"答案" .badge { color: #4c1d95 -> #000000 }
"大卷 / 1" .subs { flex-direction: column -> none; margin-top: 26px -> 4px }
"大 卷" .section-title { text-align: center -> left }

* * *

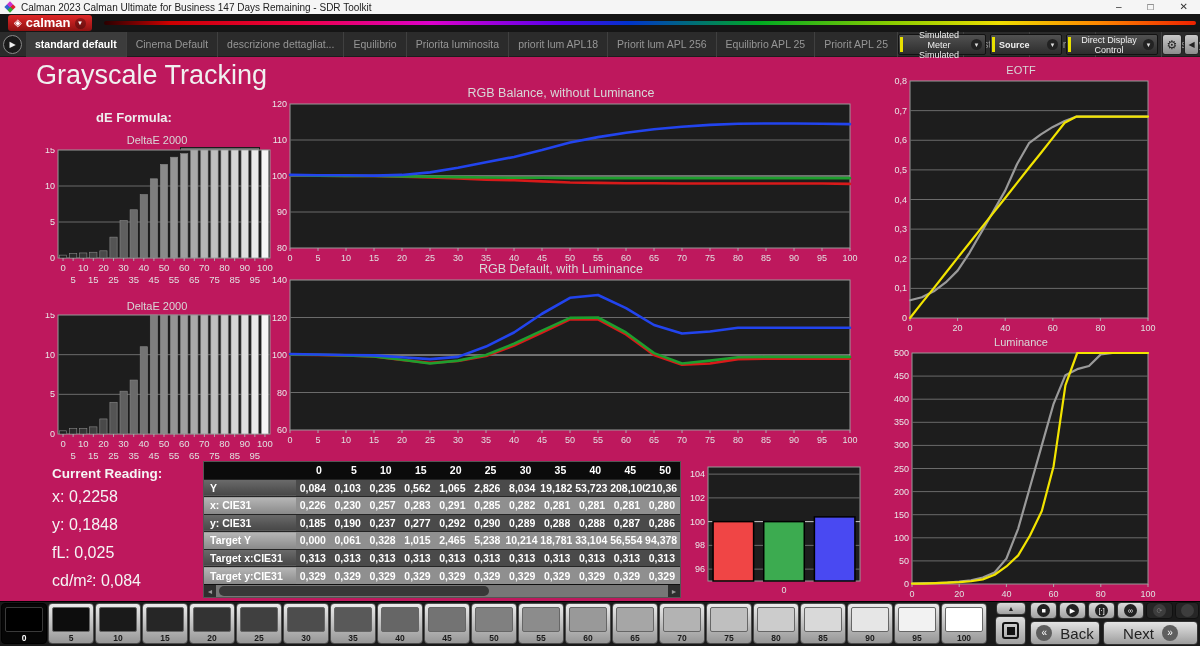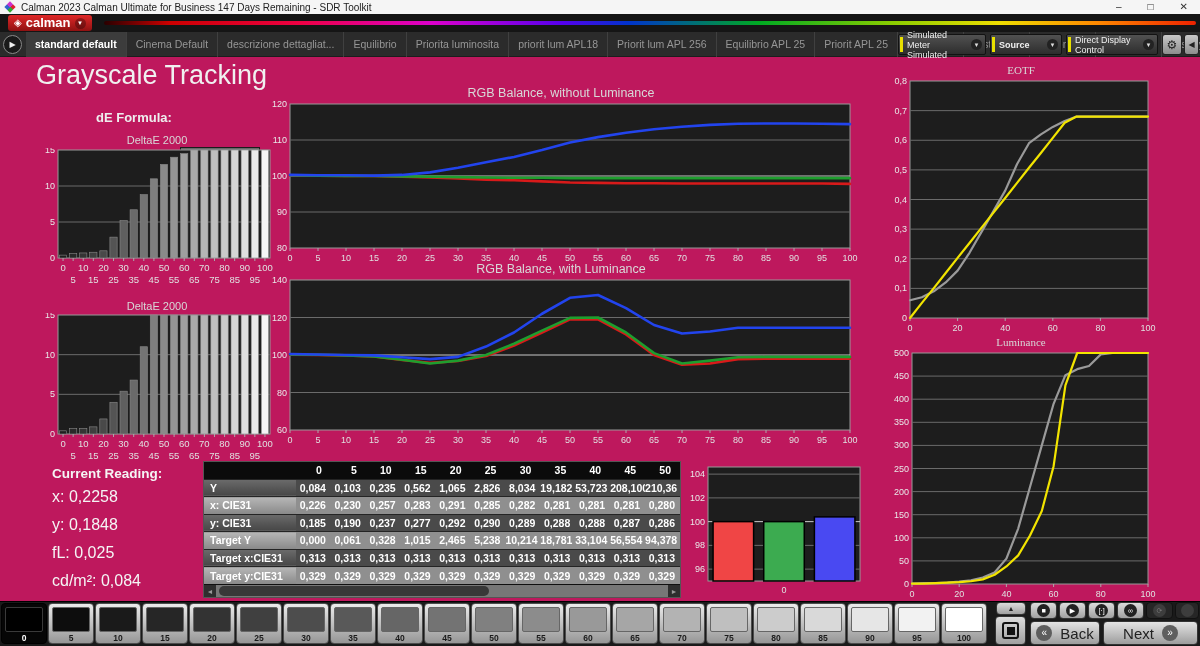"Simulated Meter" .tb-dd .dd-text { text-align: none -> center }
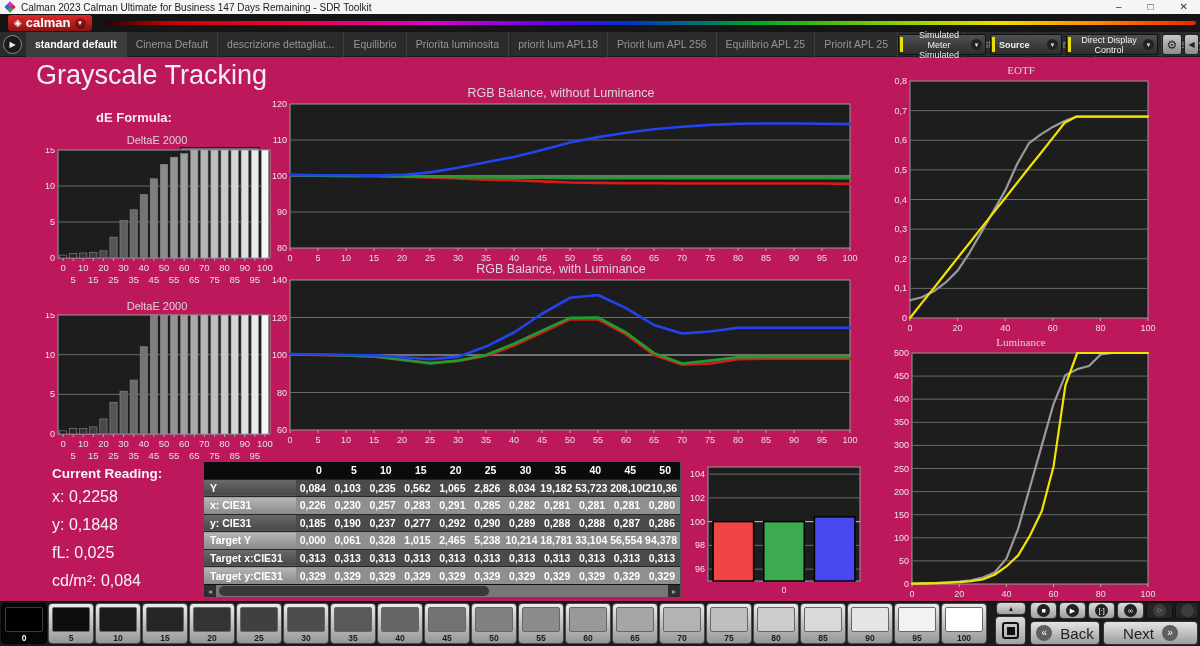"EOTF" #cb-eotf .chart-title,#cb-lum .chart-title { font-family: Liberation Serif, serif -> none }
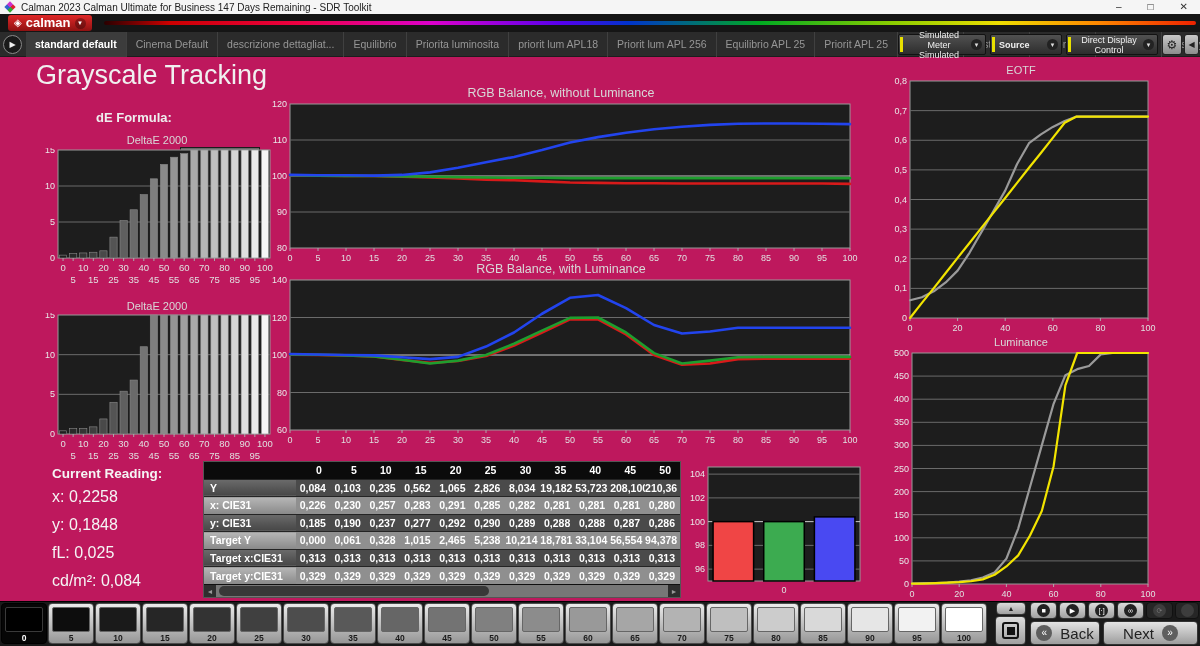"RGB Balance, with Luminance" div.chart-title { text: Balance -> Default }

==

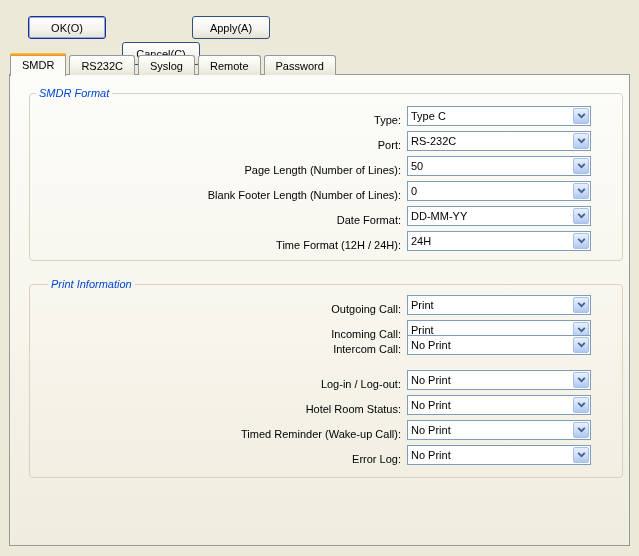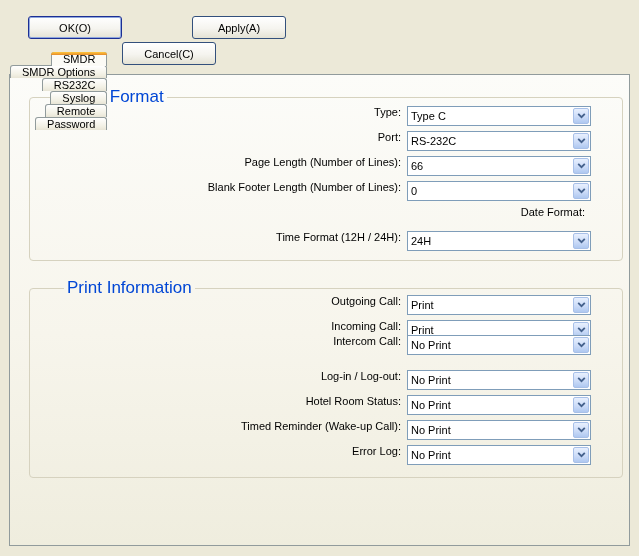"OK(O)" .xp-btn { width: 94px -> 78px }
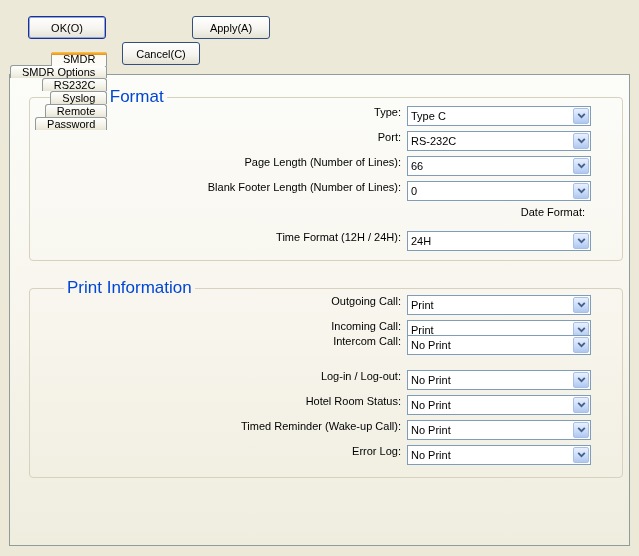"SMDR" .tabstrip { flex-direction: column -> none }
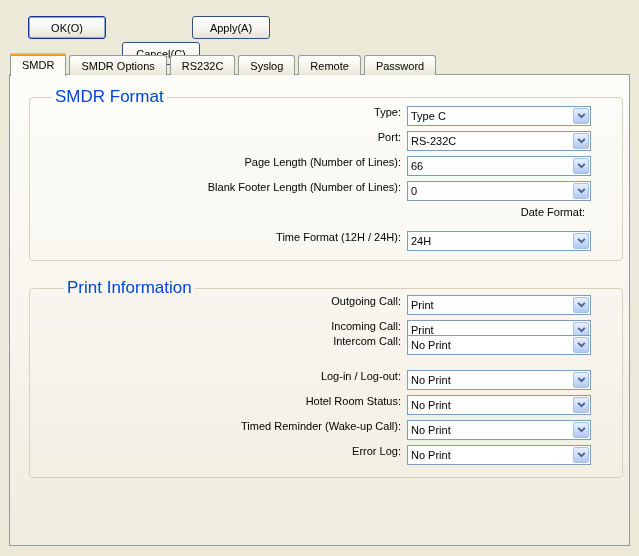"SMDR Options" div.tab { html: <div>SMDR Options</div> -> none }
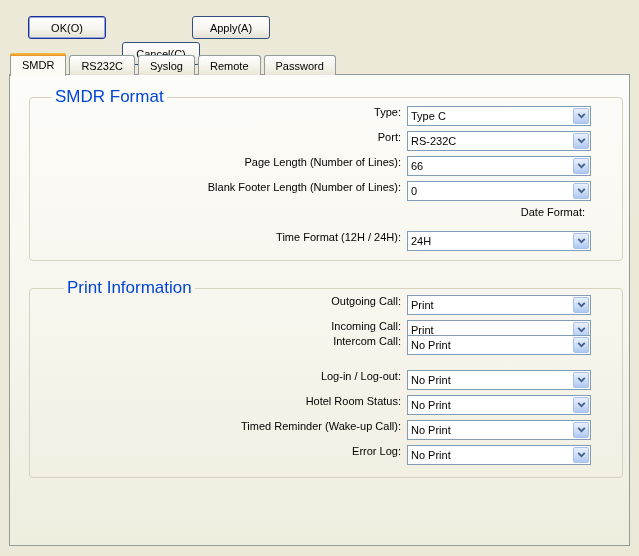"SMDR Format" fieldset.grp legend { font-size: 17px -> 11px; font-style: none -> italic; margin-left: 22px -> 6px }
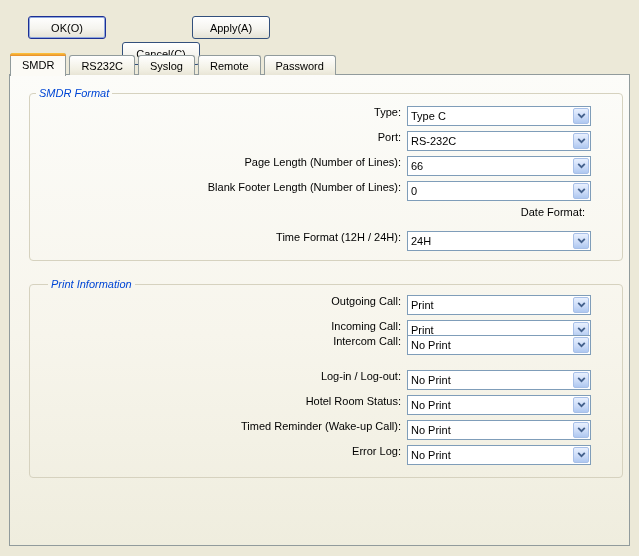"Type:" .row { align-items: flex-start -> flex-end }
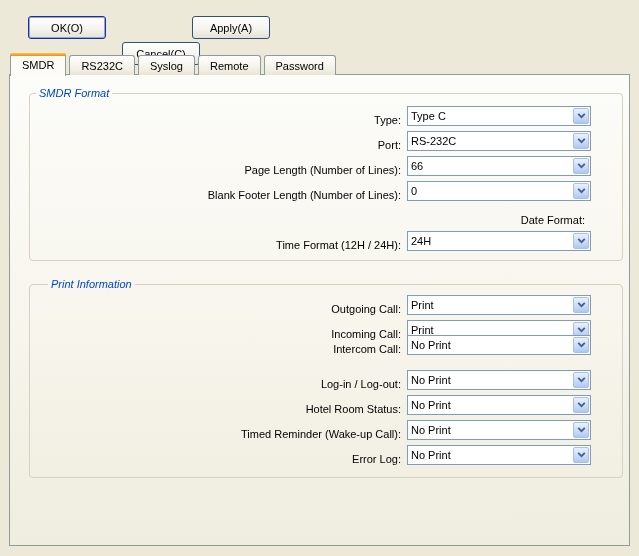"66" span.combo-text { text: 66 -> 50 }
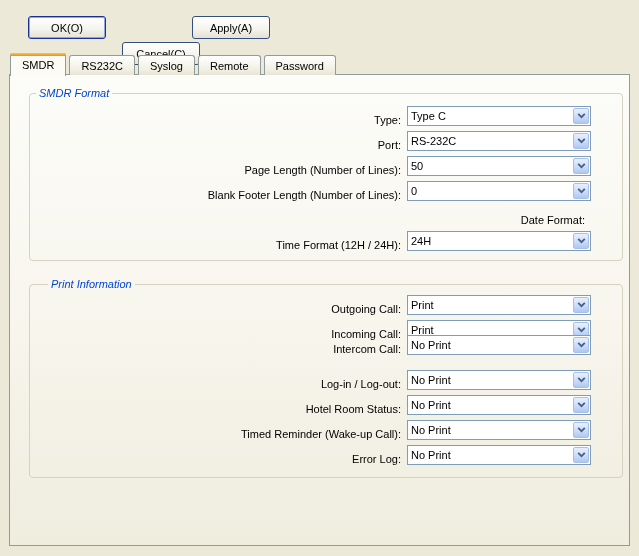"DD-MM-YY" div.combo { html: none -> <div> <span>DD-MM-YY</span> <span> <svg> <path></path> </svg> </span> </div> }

- [What you need to do] Print, word for word, the lines above that run from the line containing "width: 94px ->" to the line containing "html: none ->", both included. Keep the pictures out.

- [Your solution]
"OK(O)" .xp-btn { width: 94px -> 78px }
"SMDR" .tabstrip { flex-direction: column -> none }
"SMDR Options" div.tab { html: <div>SMDR Options</div> -> none }
"SMDR Format" fieldset.grp legend { font-size: 17px -> 11px; font-style: none -> italic; margin-left: 22px -> 6px }
"Type:" .row { align-items: flex-start -> flex-end }
"66" span.combo-text { text: 66 -> 50 }
"DD-MM-YY" div.combo { html: none -> <div> <span>DD-MM-YY</span> <span> <svg> <path></path> </svg> </span> </div> }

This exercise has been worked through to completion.